Les sujets de controverse entre Européens et Américains s’accumulent : négociations commerciales, accord sur le nucléaire iranien dont Washington s’est retiré, protection de l’environnement… L’un des plus symboliques concerne la différence radicale d’approche du conflit israélo-palestinien. L’administration Trump, qui prépare en secret son plan de paix, a décidé d’ignorer les paramètres traditionnels de la solution à deux Etats, de fouler au pied le droit international et les résolutions de l’ONU. L’illustration de cette rupture a été la reconnaissance unilatérale de Jérusalem comme capitale d’Israël, en décembre 2017, par le président américain.

Divisés sur l’attitude à adopter face à Israël, dont le glissement nationaliste et identitaire s’est confirmé lors des élections législatives du 9 avril, les Etats-membres de l’UE peinent à se faire entendre. L’UE s’en tient aux condamnations traditionnelles de la colonisation et à la promotion d’une solution à deux Etats qui paraît plus lointaine que jamais. C’est pour sortir l’Europe de cette passivité dangereuse que 37 anciens ministres des affaires étrangères, de différents Etats-membres, ont adressé un courrier à Federica Mogherini, la haute représentante de l’UE, et à leurs collègues aujourd’hui en fonction, dimanche 14 avril.

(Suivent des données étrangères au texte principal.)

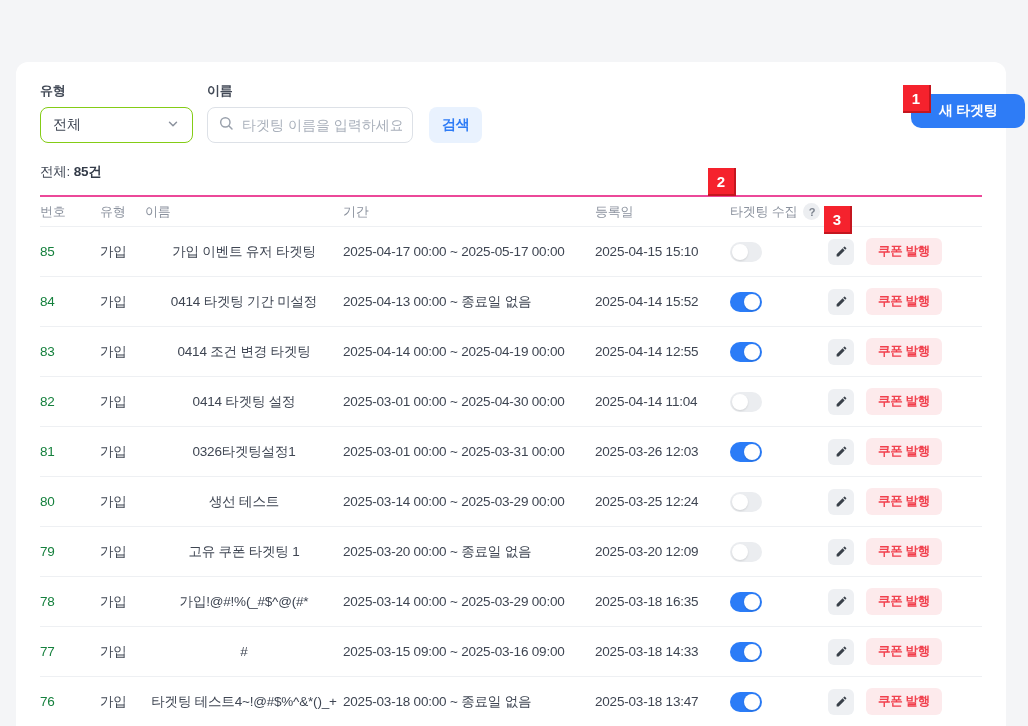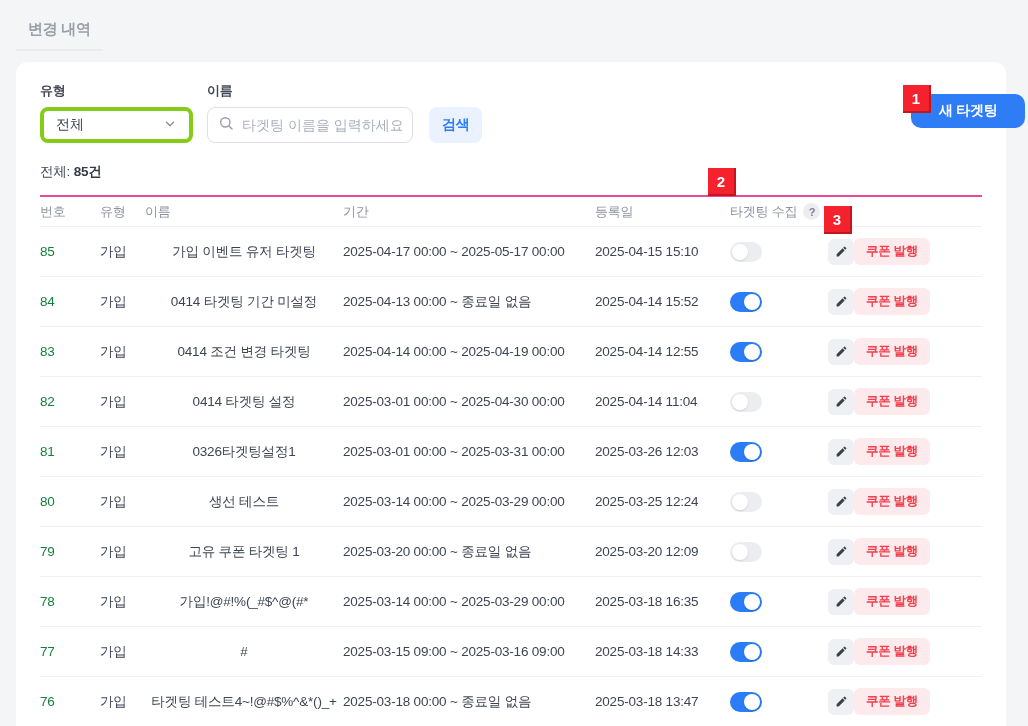"변경 내역" div.tab { html: <div>변경 내역</div> -> none }
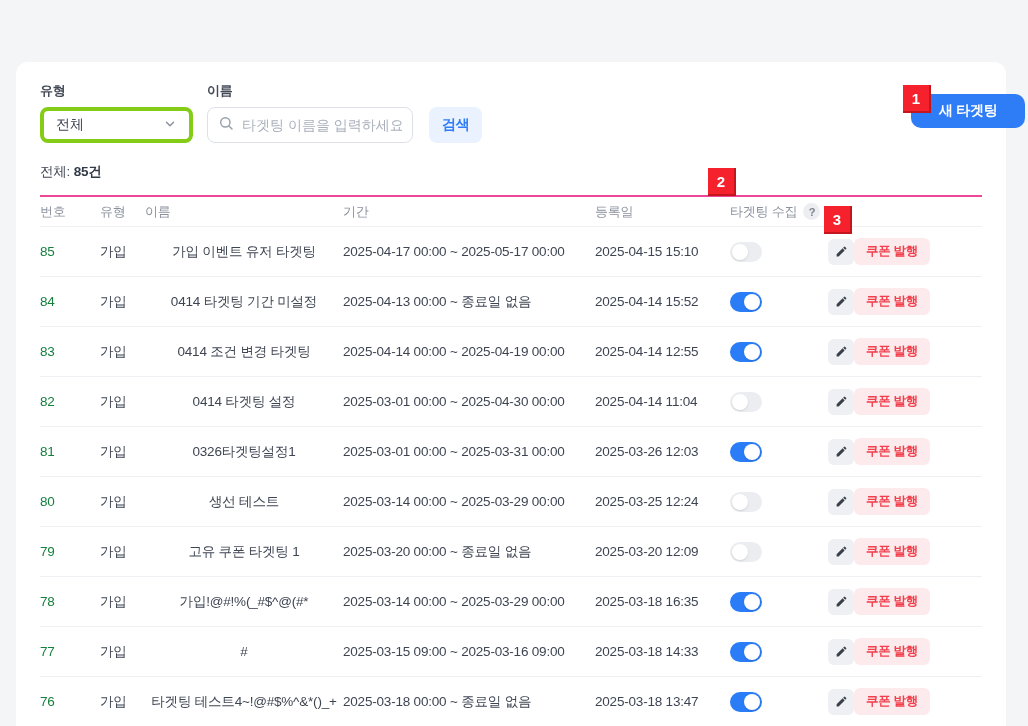"전체" .select-box { border: 4px solid #84cc16 -> 1px solid #84cc16 }
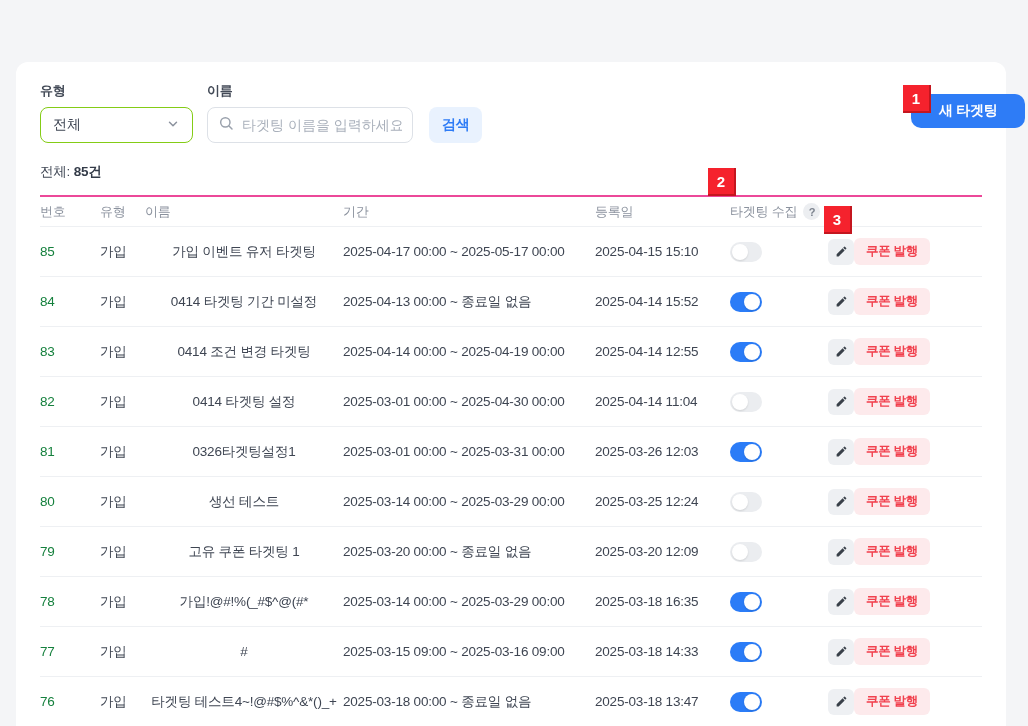"쿠폰 발행" .manage { gap: none -> 12px }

Une démarche pour l’honneur

Ce courrier, dont Le Monde a eu connaissance, invite les Européens à rappeler de façon claire les paramètres traditionnels de la solution à deux Etats, avant même la publication du plan Trump. « Il est crucial pour l’Europe d’être vigilante et d’agir de façon stratégique », soulignent les signataires, parmi lesquels se trouvent deux Français, Jean-Marc Ayrault et Hubert Védrine. Interrogé par Le Monde, ce dernier s’alarme de « l’évolution sur le terrain aux antipodes de ce qu’on espérait ». Le projet de l’administration américaine « va être un plan Afrique du Sud, résume Hubert Védrine, en référence au régime d’apartheid qui avait existé dans ce pays. C’est le moment de s’exprimer car personne ne le fait. Nétanyahou a été extrêmement efficace ces dernières années pour accuser d’antisémitisme toute critique d’Israël. Même si ce sont des propos de campagne, ses récentes déclarations en faveur d’une annexion des colonies auraient provoqué une levée de boucliers il y a dix ou vingt ans. »

Les fractures entre Européens au sujet d’Israël sont si profondes que les signataires ne se font guère d’illusion. Il s’agit presque d’une démarche pour l’honneur. « Malheureusement, l’administration américaine actuelle s’est éloignée des politiques américaines anciennes et a pris ses distances avec les normes établies du droit international », dit la lettre, qui met en garde au sujet de la déstabilisation possible de pays situés « à la porte de l’Europe ». Le texte cite la reconnaissance de Jérusalem et « l’indifférence dérangeante » manifestée au sujet de l’expansion des colonies en Cisjordanie, alors que les deux parties « glissent dans une réalité à un Etat avec des droits inégaux. »

Disant partager la « frustration » de l’administration Trump au sujet des échecs passés dans les négociations de paix, les signataires notent toutefois qu’un plan réduisant le projet d’Etat palestinien à « une entité dépourvue de souveraineté, de contiguïté territoriale et de viabilité économique » porterait un coup fatal à la cause d’une paix durable. Les anciens ministres des affaires étrangères souhaitent que l’Europe joue « son rôle unique en tant que point de référence dans un ordre mondial basé sur la loi ». De deux façons : en veillant à l’application des résolutions du Conseil de sécurité, ce qui relève d’un vœu pieux ; en assurant les défenseurs des droits de l’homme en Israël et en Palestine de son soutien, « plus important que jamais ».